Nascer foi de longe a coisa mais estranha que já me aconteceu. De repente acordei num lugar e num tempo e numa situação que não pedi, não escolhi e não entendi até hoje porquê. Por que 1984? Por que São Paulo? Por que Brasil? Por que filho de meus pais? Por que, mais ainda, homo sapiens? E por que terráqueo? Mais ainda: por que sou? Quem me içou para fora do poço do nada? E por que demoraram tanto? E por que não demoraram mais?

Agora todos os outros destinos estão para mim perdidos. Só posso imaginá-los! E não nego que seja divertido. Se a vida nos limita a um único destino, pelo menos quem é homem tem o privilégio de sonhar com mil outros.

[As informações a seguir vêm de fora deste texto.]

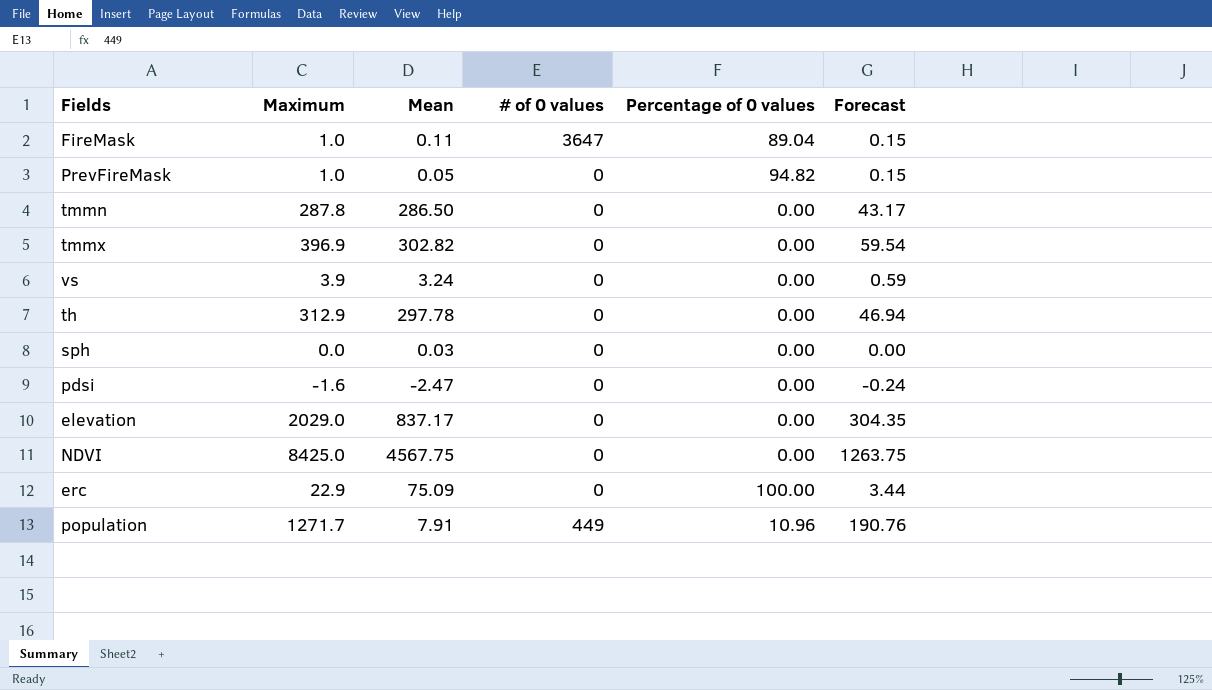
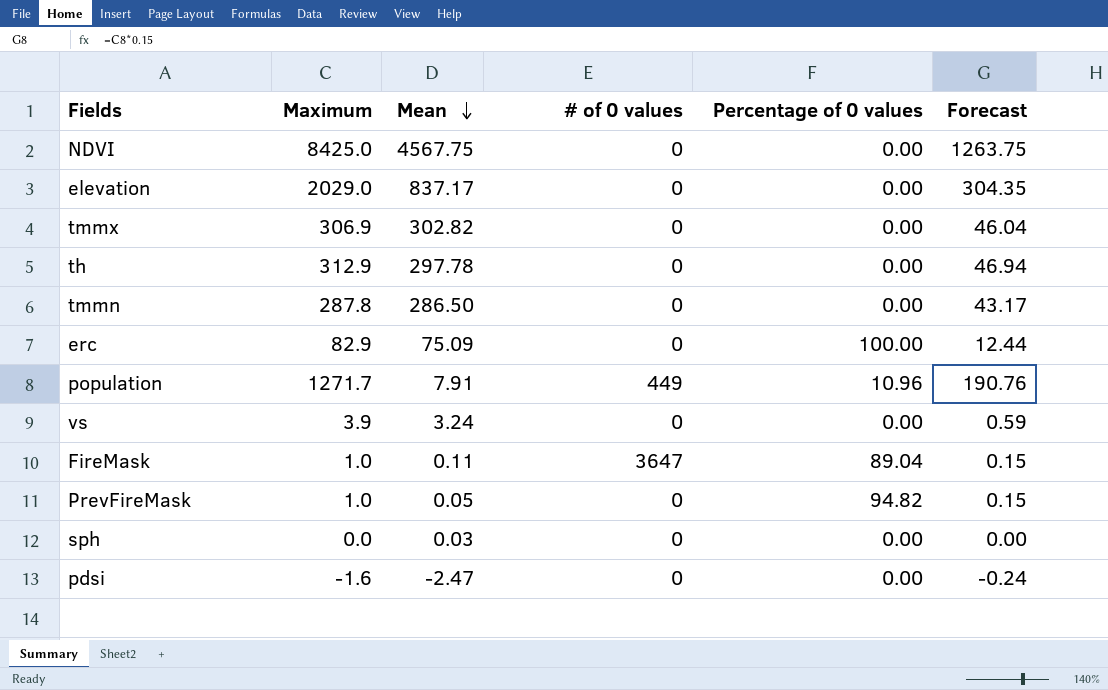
row order: none -> Mean descending
tmmx | Maximum: 396.9 -> 306.9
tmmx | Forecast: 59.54 -> 46.04
erc | Maximum: 22.9 -> 82.9
erc | Forecast: 3.44 -> 12.44

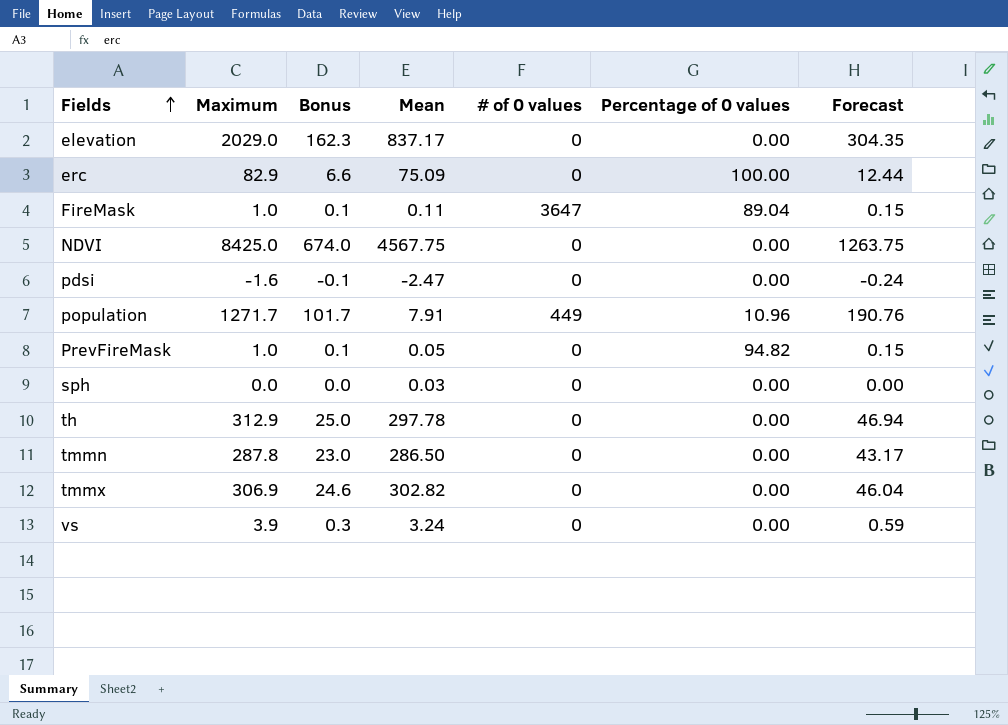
row order: Mean descending -> Fields ascending
column Bonus | formula: none -> [Maximum] * 0.08

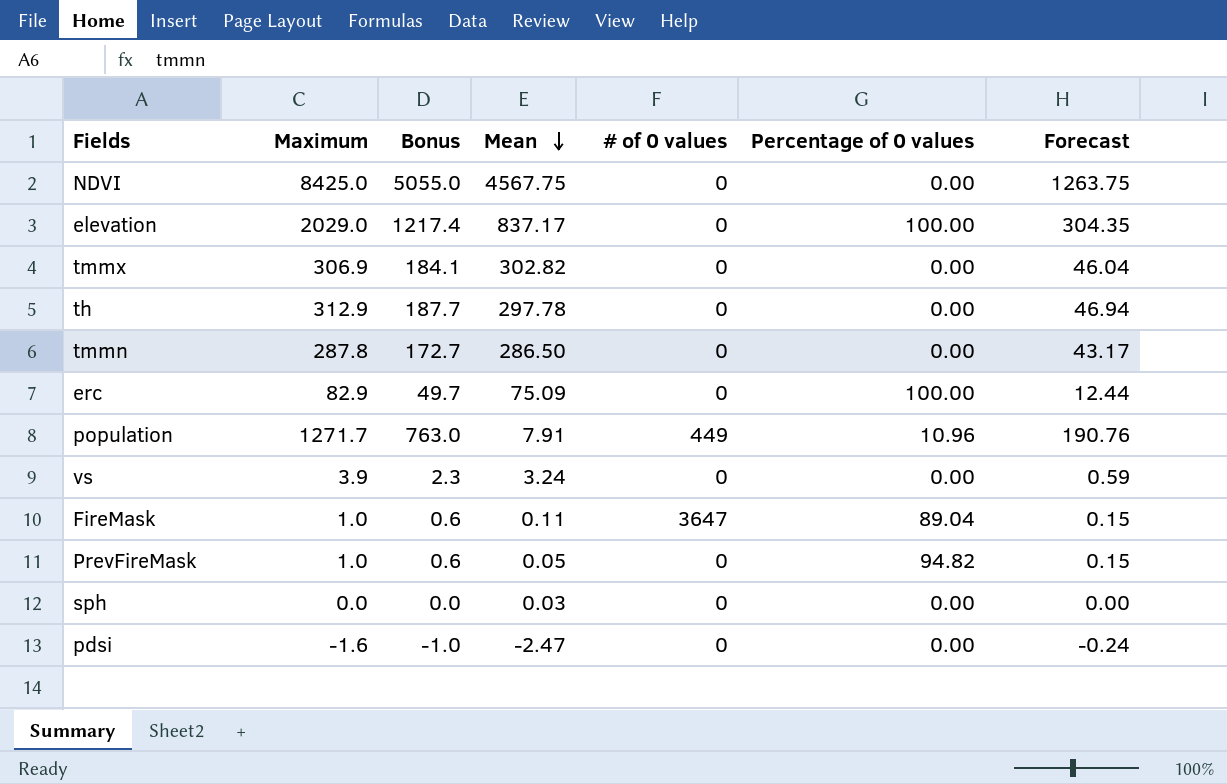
row order: Fields ascending -> Mean descending
column Bonus | formula: [Maximum] * 0.08 -> [Maximum] * 0.6
elevation | Percentage of 0 values: 0.00 -> 100.00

Tudo é um grande mistério. Me ocorre frequentemente essa questão absurda: onde estava eu antes de 1984? Já que não estava ocupado sendo esse babaca que vos fala, me parece mais ou menos lógico que "eu" estivesse livre para ser outras coisas por aí. Será que as fui e serei? Outros destinos: será que os vivi e esqueci? E que outros viverei, me esquecendo deste? O que hoje acho é só isso: que posso correr até o fim do mundo, mas não me movo de mim. E que posso nadar na correnteza do tempo, sempre mudando, mas sempre moro preso neste corpo perecível que, daqui a pouquinho, vai ser só um punhado de pó que o vento soprará pelos desertos do esquecimento.